Pour comparer leurs approches, les deux équipes du MIT ont effectué des analyses parallèles qui ont déterminé l'espacement moyen à des fractions volumiques croissantes. Les tendances qu'ils présentaient correspondaient bien, l'espacement diminuant à mesure que la fraction volumique augmente. Cependant, à une fraction volumique d'environ 26 pour cent, les estimations d'espacement EIS augmentent soudainement - un résultat qui, selon Mutha, pourrait refléter des irrégularités d'emballage causées par le flambage des CNT alors qu'elle les densifiait.
Pour étudier le rôle joué par l'ondulation, Mutha a comparé les variabilités de ses résultats avec celles des résultats de Stein à partir de simulations supposant différents degrés d'ondulation. Aux fractions volumiques élevées, les variabilités de l'EIS étaient les plus proches de celles des simulations en supposant peu ou pas d'ondulation. Mais à de faibles fractions volumiques, la correspondance la plus proche est venue de simulations supposant une ondulation élevée.
Sur la base de ces constatations, Mutha conclut que l'ondulation doit être prise en compte lors de la réalisation d'analyses EIS, du moins dans certains cas. "Pour prédire avec précision les performances des appareils avec des électrodes CNT clairsemées, nous pouvons avoir besoin de modéliser l'électrode comme ayant une large distribution d'espacements en raison de l'ondulation des NTC, " dit-elle. " A des fractions volumiques plus élevées, les effets d'ondulation peuvent être négligeables, et le système peut être modélisé comme de simples piliers."
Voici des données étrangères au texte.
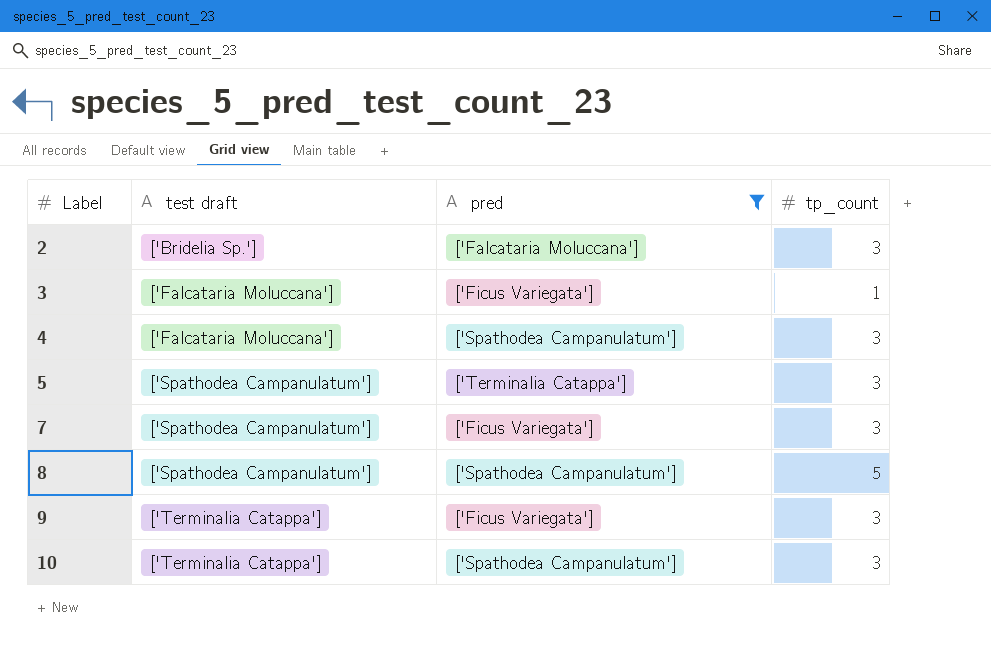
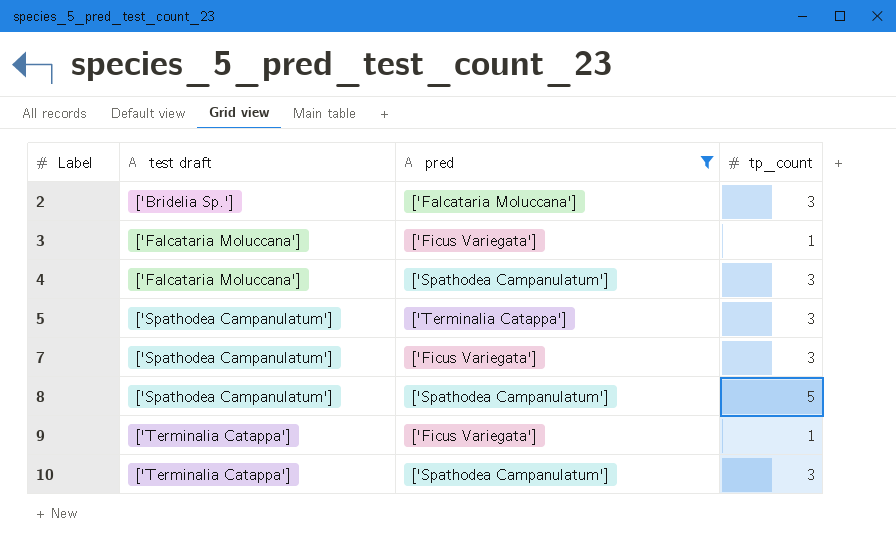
9 | tp_count: 3 -> 1

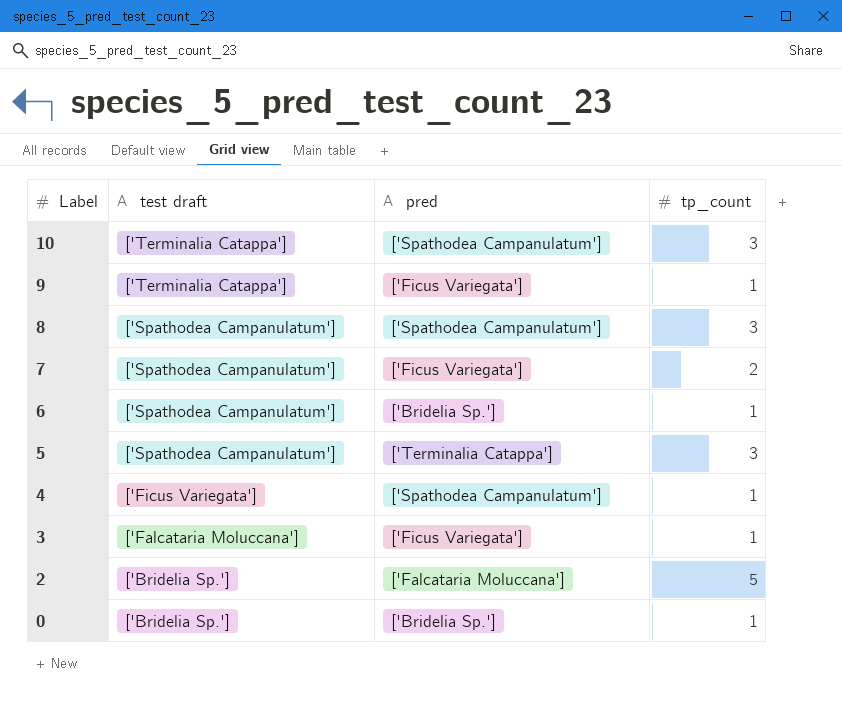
filter: pred != ['Bridelia Sp.'] -> none
row order: Label ascending -> Label descending
8 | tp_count: 5 -> 3
7 | tp_count: 3 -> 2
4 | test draft: ['Falcataria Moluccana'] -> ['Ficus Variegata']
4 | tp_count: 3 -> 1
2 | tp_count: 3 -> 5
La technique non destructive mais quantitative des chercheurs fournit aux concepteurs de dispositifs un nouvel outil précieux pour optimiser la morphologie des électrodes poreuses pour un large éventail d'applications. Déjà, Mutha et Wang l'ont utilisé pour prédire les performances des supercondensateurs et des systèmes de dessalement. Des travaux récents se sont concentrés sur la conception d'un appareil portable pour le dessalement rapide des eaux saumâtres. Les résultats à ce jour montrent que l'utilisation de leur approche pour optimiser la conception des électrodes CNT et du dispositif global simultanément peut jusqu'à doubler la capacité d'adsorption de sel du système, tout en accélérant la vitesse de production d'eau propre.
Cette histoire est republiée avec l'aimable autorisation de MIT News (web.mit.edu/newsoffice/), un site populaire qui couvre l'actualité de la recherche du MIT, innovation et enseignement.